Exercise: Identify each line in the records below that contains the word "specify", and copy it.

========================

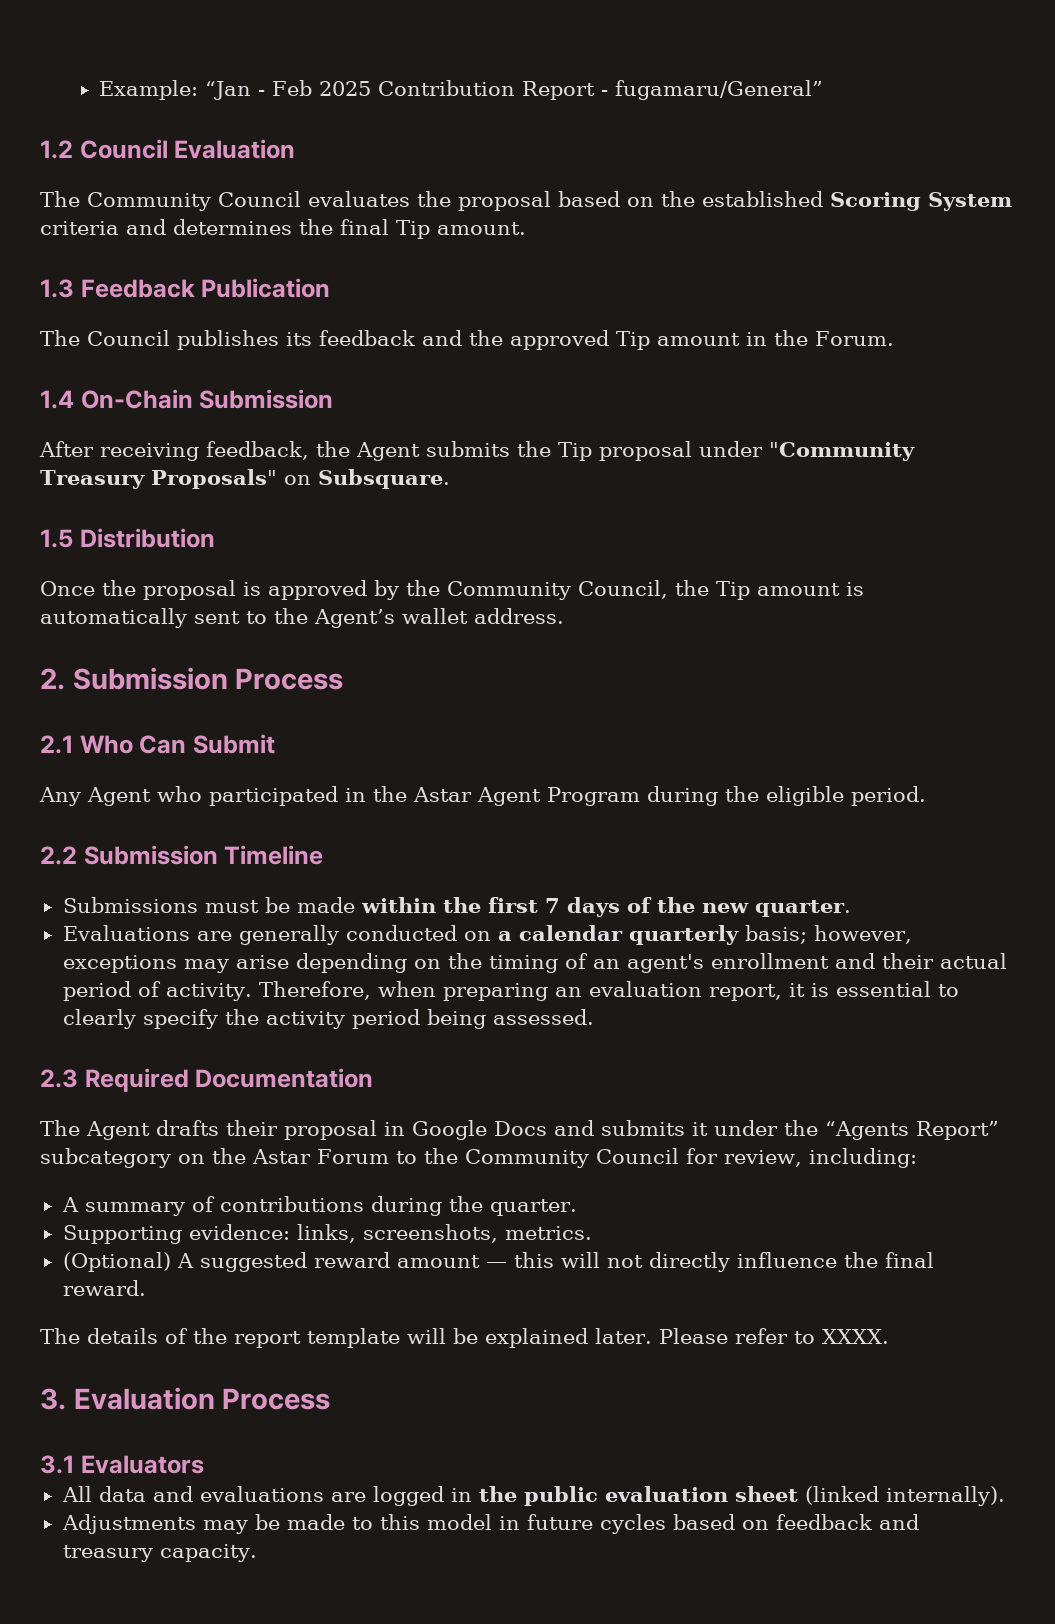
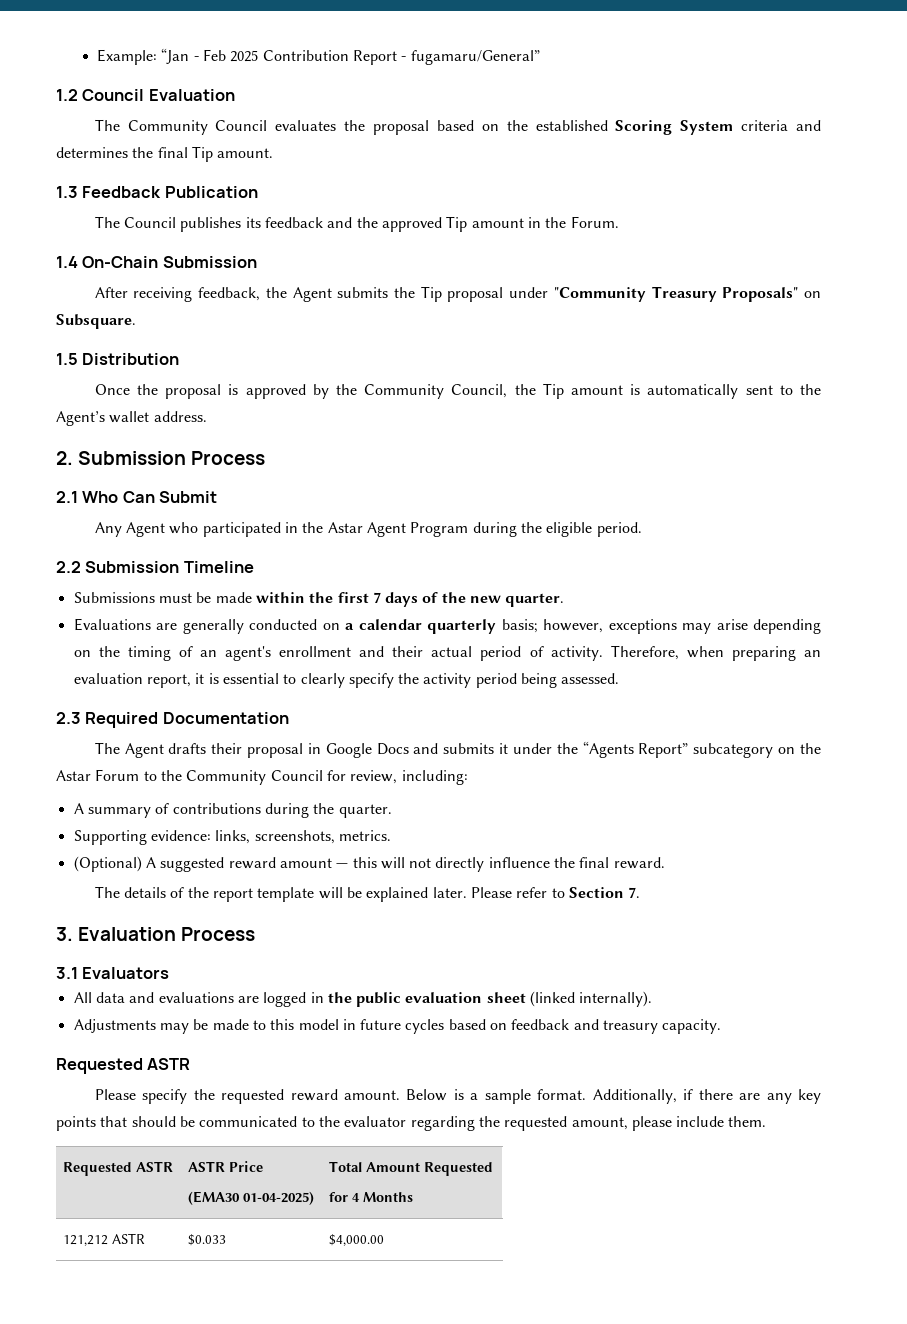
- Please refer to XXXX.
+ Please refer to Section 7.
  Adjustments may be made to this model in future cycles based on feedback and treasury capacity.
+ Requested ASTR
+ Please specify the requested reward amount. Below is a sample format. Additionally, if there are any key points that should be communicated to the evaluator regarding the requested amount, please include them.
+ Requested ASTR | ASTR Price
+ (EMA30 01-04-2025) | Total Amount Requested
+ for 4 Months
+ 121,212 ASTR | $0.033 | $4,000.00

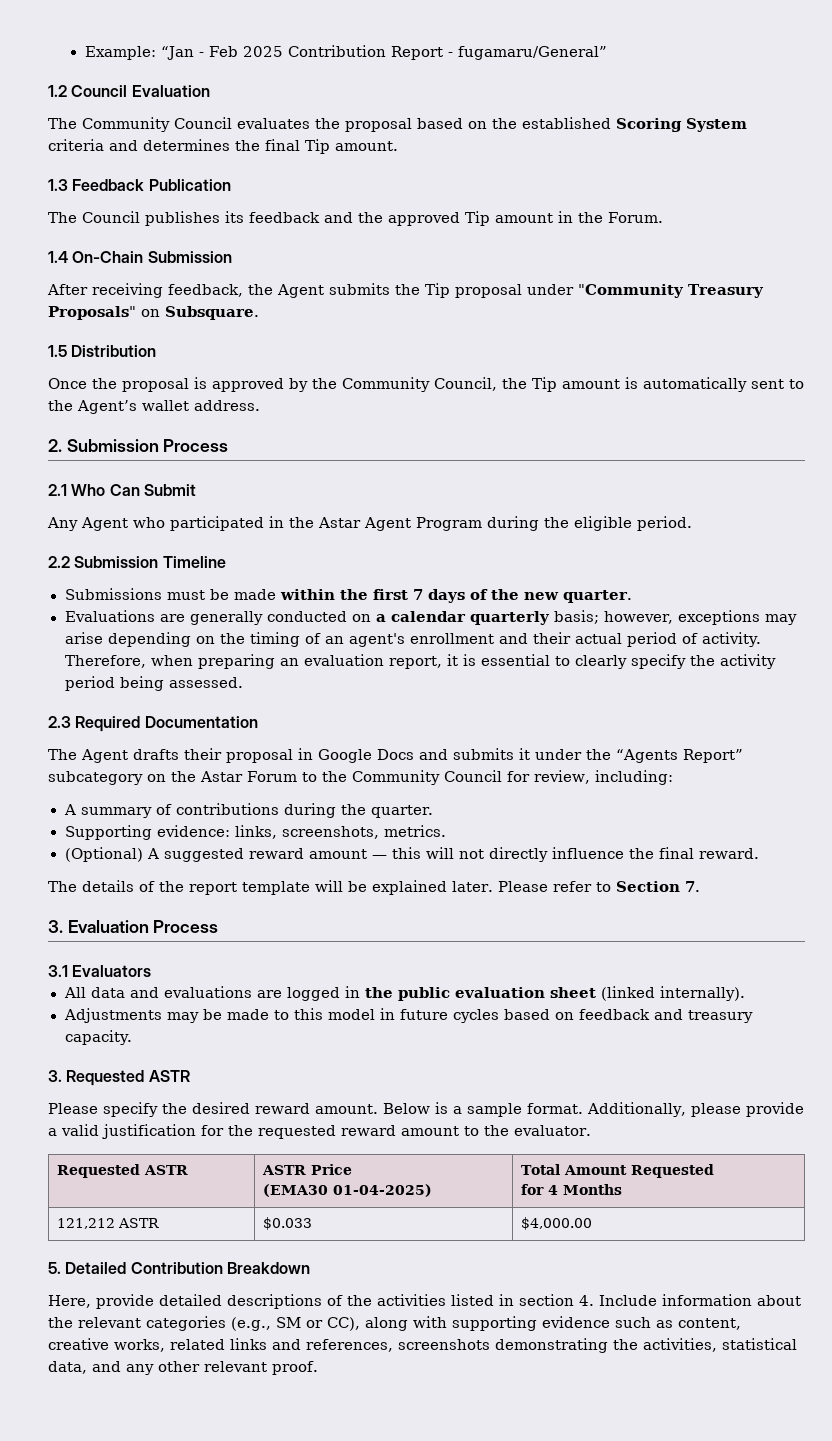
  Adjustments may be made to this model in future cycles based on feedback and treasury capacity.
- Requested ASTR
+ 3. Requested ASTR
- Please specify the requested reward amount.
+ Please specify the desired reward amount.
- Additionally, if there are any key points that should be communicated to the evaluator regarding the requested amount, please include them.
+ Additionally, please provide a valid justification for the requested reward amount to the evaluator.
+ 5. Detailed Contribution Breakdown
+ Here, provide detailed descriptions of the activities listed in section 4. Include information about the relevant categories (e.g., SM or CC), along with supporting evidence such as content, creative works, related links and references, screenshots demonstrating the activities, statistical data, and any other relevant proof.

========================

Result of this exercise:
+ Please specify the requested reward amount. Below is a sample format. Additionally, if there are any key points that should be communicated to the evaluator regarding the requested amount, please include them.
- Please specify the requested reward amount.
+ Please specify the desired reward amount.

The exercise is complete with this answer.